Scheduled Pinned Locked Moved Solved Support
migration
12 Posts 3 Posters 364 Views 3 Watching
  • Oldest to Newest
  • Newest to Oldest
  • Most Votes
Reply
  • Reply as topic
Log in to reply
This topic has been deleted. Only users with topic management privileges can see it.
  • J Offline
    J Offline
    jdeighton
    wrote on last edited by girish
    #1

    I have a Nextcloud app instance that I want to move from the local data-directory to an NFS share. The process starts ok, but after a few gig of transfer the task is killed claiming it it out of memory. I've done the same process on other apps without problems, but this app has the most data to move (approximately 22G b so far).

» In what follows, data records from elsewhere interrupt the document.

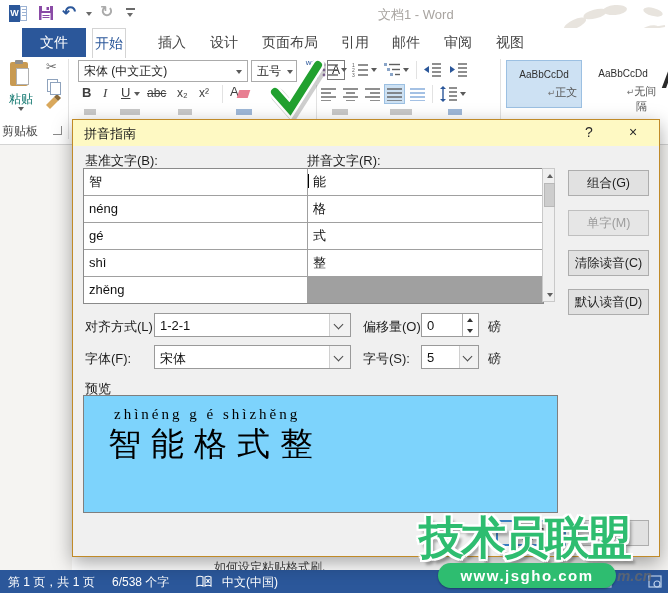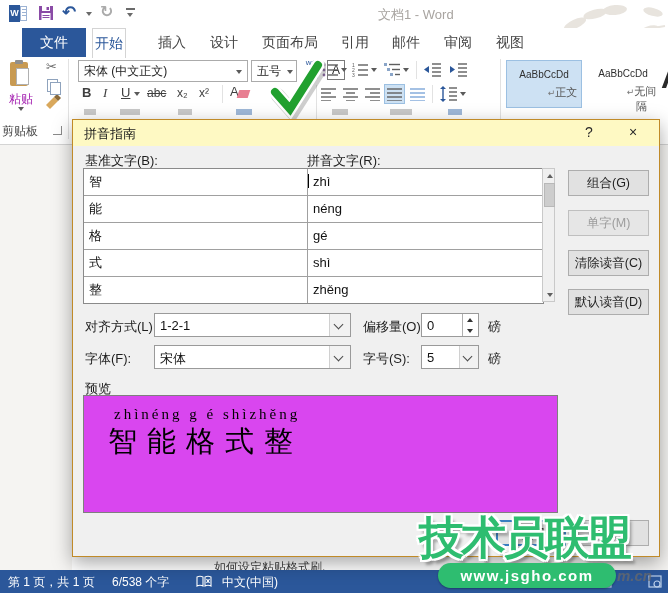"粘贴" div.abs { color: #a21caf -> #0f766e }
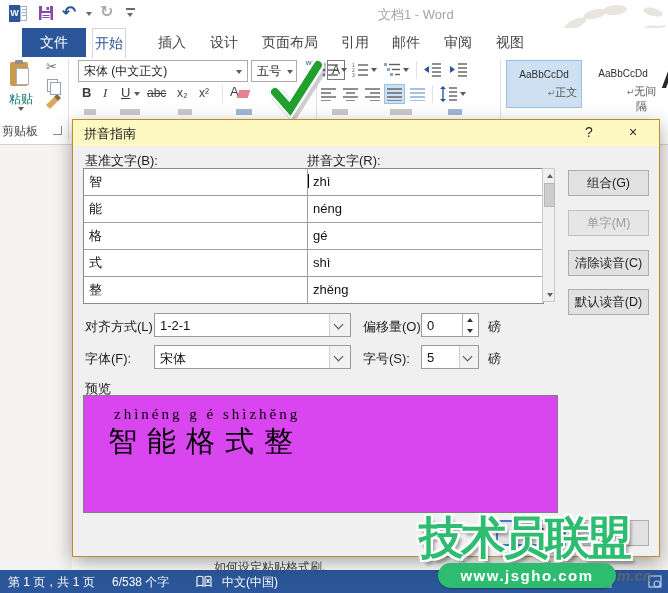"zhì" div.cell { html: <div>zhì</div> -> none }
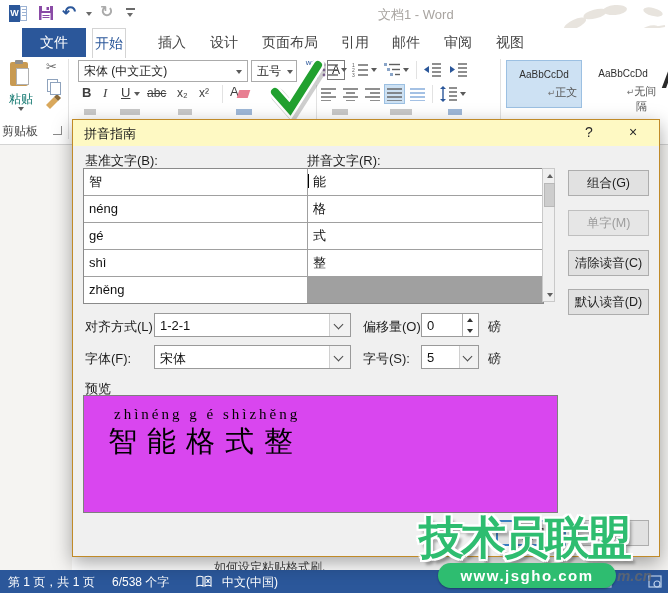"zhìnéng g é shìzhěng" .preview-box { background: #d946ef -> #7dd3fc }
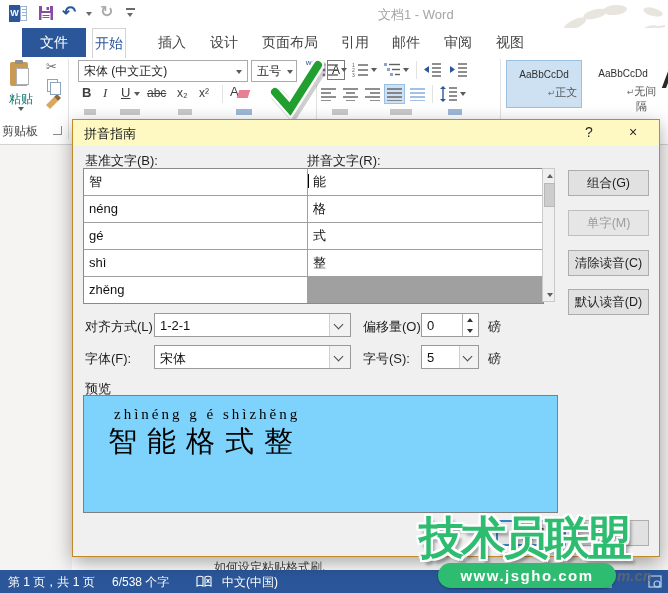"智能格式整" .pv-base { font-size: 29px -> 33px }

    Logs from the container at the time it dies:

    Mar 17 20:32:43 box:tasks update 146: {"percent":60,"message":"Moving data dir"} 
    Mar 17 20:32:43 box:apptask moveDataDir: migrating data from /home/yellowtent/appsdata/ce1c66ad-34d1-43c6-abba-46e24aa1aac9/data to /mnt/volumes/88f699476db947efa134d42b4abc6885 Mar 17 20:32:43 box:shell apptask /usr/bin/sudo -S /home/yellowtent/box/src/scripts/mvvolume.sh /home/yellowtent/appsdata/ce1c66ad-34d1-43c6-abba-46e24aa1aac9/data /mnt/volumes/88f699476db947efa134d42b4abc6885
    

    Logs from journalctl --system:
    Screenshot 2025-03-17 214419.png

    The box itself has plenty of system RAM free - output of free -h:
    Screenshot 2025-03-17 214553.png

    The Nextcloud app instance initially had 600Mb assigned, I increased this to 2Gb, 4Gb and 8Gb but the same thing happened each time, the mvvolume.sh task died having used 1.0Gb of memory at peak.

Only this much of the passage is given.